Requirement ▸
Among the records, find the lines that hold the string "path" and return them.

+++ Task input +++

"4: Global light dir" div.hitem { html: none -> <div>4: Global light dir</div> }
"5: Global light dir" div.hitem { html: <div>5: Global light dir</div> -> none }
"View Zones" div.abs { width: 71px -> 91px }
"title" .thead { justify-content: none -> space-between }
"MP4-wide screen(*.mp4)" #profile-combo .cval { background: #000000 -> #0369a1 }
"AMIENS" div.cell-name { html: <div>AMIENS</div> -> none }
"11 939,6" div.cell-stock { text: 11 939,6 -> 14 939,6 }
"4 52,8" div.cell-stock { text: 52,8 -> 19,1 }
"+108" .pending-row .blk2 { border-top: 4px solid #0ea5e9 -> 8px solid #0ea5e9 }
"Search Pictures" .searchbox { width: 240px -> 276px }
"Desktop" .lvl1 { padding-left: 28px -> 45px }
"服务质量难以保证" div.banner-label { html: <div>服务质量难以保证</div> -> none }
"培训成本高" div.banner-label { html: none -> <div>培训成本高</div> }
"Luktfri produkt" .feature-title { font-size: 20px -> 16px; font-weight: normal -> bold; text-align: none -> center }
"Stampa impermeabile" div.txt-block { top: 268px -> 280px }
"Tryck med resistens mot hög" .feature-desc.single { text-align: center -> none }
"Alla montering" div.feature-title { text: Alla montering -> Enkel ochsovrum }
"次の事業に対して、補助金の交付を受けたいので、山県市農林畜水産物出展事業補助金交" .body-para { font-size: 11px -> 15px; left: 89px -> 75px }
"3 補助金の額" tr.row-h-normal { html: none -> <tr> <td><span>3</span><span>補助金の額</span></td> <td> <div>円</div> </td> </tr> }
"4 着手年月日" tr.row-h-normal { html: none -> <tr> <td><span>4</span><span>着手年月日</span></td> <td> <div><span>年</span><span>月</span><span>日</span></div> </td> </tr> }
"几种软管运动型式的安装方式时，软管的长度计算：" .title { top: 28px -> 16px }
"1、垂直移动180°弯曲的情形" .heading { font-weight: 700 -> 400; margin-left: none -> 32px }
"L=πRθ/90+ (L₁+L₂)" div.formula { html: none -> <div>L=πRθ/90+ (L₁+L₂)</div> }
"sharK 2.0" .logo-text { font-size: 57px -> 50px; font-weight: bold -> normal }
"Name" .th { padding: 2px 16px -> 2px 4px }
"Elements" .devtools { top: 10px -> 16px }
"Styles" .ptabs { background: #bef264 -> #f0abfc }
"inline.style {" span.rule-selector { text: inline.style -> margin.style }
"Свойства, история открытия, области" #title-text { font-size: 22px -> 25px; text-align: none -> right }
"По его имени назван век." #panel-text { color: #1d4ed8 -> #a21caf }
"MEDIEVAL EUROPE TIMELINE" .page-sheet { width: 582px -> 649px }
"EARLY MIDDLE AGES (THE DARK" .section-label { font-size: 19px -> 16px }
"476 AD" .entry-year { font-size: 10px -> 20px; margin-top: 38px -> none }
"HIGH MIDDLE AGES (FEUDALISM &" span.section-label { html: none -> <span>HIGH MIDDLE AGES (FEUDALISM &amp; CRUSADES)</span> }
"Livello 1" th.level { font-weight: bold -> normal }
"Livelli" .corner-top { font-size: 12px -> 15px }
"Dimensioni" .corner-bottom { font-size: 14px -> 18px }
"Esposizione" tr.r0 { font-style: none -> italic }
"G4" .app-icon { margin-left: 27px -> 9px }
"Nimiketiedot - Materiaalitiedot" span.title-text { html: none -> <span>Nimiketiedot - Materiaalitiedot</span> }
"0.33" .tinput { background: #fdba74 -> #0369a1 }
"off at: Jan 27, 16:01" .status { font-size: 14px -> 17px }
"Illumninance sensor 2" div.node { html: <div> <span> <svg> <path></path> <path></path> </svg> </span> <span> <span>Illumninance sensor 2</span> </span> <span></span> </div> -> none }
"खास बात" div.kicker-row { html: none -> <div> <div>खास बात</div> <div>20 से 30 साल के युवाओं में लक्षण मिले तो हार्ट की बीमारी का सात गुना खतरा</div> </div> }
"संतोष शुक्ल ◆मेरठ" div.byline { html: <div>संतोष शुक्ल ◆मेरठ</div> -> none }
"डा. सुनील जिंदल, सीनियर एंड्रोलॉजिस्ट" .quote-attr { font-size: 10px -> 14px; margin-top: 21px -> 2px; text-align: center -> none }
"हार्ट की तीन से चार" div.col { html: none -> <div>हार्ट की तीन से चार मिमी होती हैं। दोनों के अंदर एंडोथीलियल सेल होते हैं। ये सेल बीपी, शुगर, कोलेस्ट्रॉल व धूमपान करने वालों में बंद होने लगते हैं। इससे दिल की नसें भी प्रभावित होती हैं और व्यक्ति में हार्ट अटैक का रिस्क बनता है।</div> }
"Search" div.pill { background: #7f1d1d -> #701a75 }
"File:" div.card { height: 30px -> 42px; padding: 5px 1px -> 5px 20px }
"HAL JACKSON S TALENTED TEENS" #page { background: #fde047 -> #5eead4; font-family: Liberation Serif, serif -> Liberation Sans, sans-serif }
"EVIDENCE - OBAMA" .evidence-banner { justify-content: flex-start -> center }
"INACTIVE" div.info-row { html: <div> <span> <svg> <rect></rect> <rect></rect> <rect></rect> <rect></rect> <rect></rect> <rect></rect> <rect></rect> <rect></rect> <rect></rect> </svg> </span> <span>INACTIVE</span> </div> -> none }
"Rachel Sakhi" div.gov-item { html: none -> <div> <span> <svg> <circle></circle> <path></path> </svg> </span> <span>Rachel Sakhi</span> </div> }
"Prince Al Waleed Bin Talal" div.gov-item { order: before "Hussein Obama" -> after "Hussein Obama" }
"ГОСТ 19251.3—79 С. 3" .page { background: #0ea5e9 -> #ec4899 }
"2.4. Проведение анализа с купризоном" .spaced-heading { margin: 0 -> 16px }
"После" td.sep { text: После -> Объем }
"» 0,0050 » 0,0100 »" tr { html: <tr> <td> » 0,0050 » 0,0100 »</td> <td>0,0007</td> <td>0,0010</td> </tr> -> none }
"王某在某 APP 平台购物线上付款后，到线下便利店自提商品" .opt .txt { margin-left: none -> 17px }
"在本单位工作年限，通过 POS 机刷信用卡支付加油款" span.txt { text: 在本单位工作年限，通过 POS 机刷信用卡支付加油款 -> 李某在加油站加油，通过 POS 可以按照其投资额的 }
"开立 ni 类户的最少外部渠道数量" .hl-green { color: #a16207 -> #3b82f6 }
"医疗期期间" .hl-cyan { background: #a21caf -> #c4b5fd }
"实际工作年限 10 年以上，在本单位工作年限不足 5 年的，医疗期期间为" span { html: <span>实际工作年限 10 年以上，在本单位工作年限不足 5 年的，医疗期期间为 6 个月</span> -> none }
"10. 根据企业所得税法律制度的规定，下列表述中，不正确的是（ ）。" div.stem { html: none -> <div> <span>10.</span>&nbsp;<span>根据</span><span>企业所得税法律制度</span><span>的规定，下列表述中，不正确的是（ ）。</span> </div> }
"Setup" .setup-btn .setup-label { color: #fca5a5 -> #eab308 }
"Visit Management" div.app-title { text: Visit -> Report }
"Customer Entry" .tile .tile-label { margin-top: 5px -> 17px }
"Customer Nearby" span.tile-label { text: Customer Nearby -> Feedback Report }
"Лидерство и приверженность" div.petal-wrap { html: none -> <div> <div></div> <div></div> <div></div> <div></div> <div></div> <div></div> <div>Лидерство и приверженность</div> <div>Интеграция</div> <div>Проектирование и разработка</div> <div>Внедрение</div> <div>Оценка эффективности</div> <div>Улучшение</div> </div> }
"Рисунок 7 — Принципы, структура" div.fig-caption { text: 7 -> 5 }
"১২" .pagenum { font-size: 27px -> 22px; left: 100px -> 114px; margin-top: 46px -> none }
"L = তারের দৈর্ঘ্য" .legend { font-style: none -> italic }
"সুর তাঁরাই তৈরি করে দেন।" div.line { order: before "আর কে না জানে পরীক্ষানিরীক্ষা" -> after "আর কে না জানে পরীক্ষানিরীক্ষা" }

+++

Problem solution ▸
"Illumninance sensor 2" div.node { html: <div> <span> <svg> <path></path> <path></path> </svg> </span> <span> <span>Illumninance sensor 2</span> </span> <span></span> </div> -> none }
"Rachel Sakhi" div.gov-item { html: none -> <div> <span> <svg> <circle></circle> <path></path> </svg> </span> <span>Rachel Sakhi</span> </div> }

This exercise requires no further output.